EXERCISE PROMPT: Below is a listing. Quote from it, exactly, the lines from the one containing "[310,364,369,377] [86,408,99,419] (CXL-SSD)" down to the one containing "[563,429,576,440] 4. -> [49,621,61,632] 5.", both ends included, and nothing else.

--------------------------------

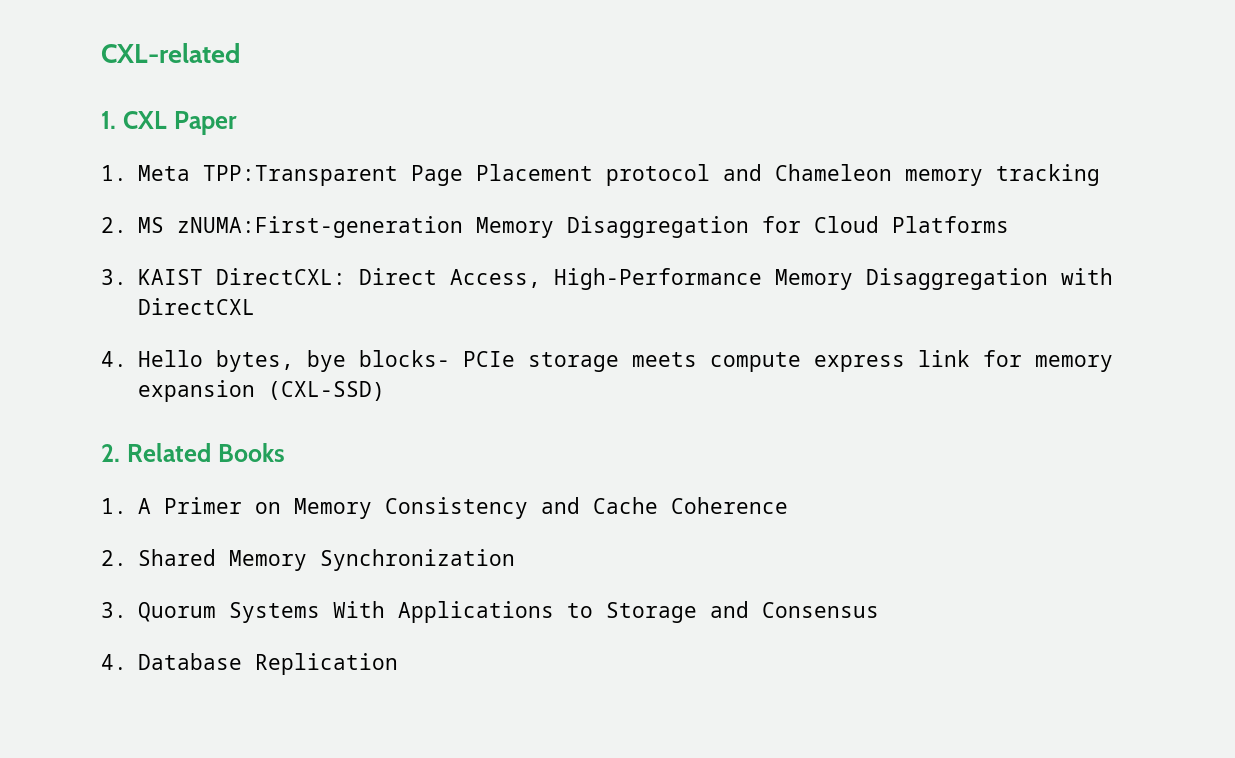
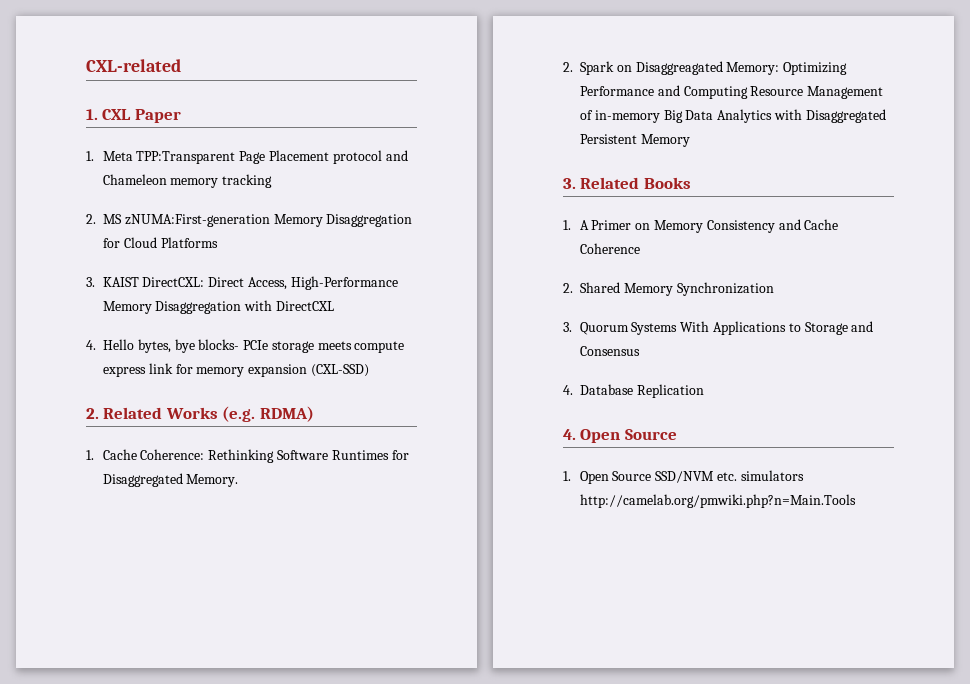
(211, 452) none -> [165,406,314,422] [86,449,409,463] [102,473,239,487] [563,61,848,75] [580,85,884,99] [580,109,886,123] [580,134,690,147] [563,177,640,189] Works (e.g. RDMA) // 1. Cache Coherence: Rethinking Software Runtimes for Disaggregated Memory. // 2. Spark on Disaggreagated Memory: Optimizing Performance and Computing Resource Management of in-memory Big Data Analytics with Disaggregated Persistent Memory // 3. Related
(398, 664) none -> [563,429,677,443] [563,470,804,484] [579,494,856,508] // 4. Open Source // 1. Open Source SSD/NVM etc. simulators http://camelab.org/pmwiki.php?n=Main.Tools

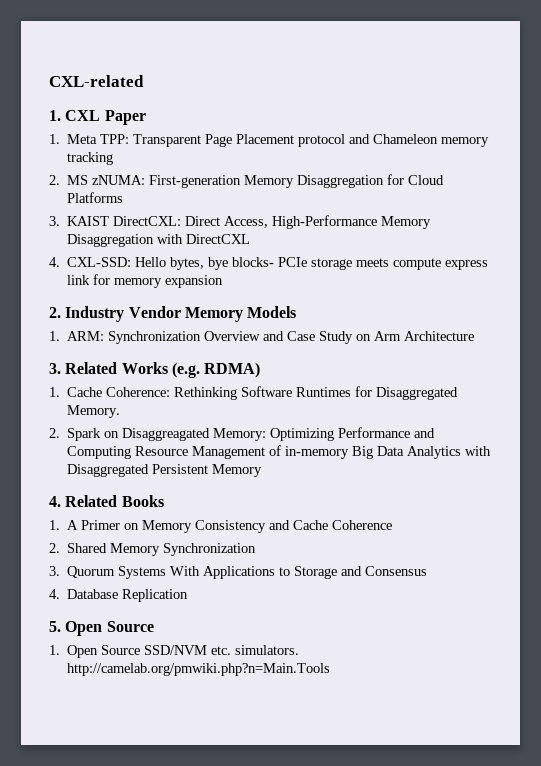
[136,151,236,164] TPP:Transparent -> [100,134,202,147] TPP: Transparent
[124,214,270,227] zNUMA:First-generation -> [92,175,242,188] zNUMA: First-generation
(96, 345) none -> [67,257,132,267] CXL-SSD:
[310,364,369,377] [86,408,99,419] (CXL-SSD) // 2. -> [49,306,297,322] [49,331,475,344] [49,363,61,374] // 2. Industry Vendor Memory Models // 1. ARM: Synchronization Overview and Case Study on Arm Architecture // 3.
[563,178,576,189] 3. -> [49,496,61,507] 4.
[563,429,576,440] 4. -> [49,621,61,632] 5.
[740,470,804,481] simulators -> [235,645,300,655] simulators.

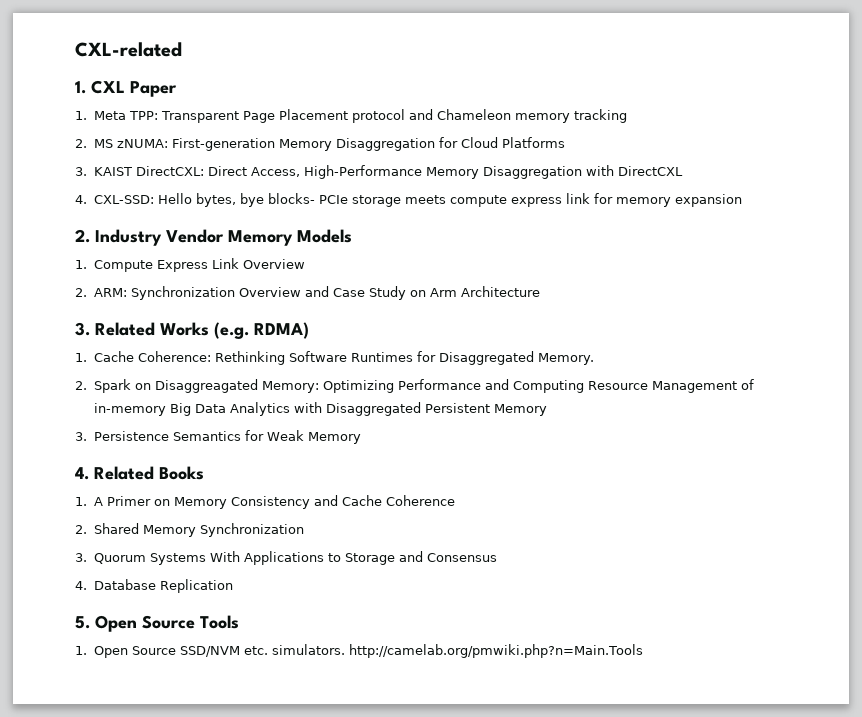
(60, 336) none -> [93,258,305,272] [75,288,87,297] Compute Express Link Overview // 2.
(263, 470) none -> [75,430,361,444] // 3. Persistence Semantics for Weak Memory
(154, 626) none -> [200,615,239,629] Tools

--------------------------------

WRITTEN SOLUTION:
[310,364,369,377] [86,408,99,419] (CXL-SSD) // 2. -> [49,306,297,322] [49,331,475,344] [49,363,61,374] // 2. Industry Vendor Memory Models // 1. ARM: Synchronization Overview and Case Study on Arm Architecture // 3.
[563,178,576,189] 3. -> [49,496,61,507] 4.
[563,429,576,440] 4. -> [49,621,61,632] 5.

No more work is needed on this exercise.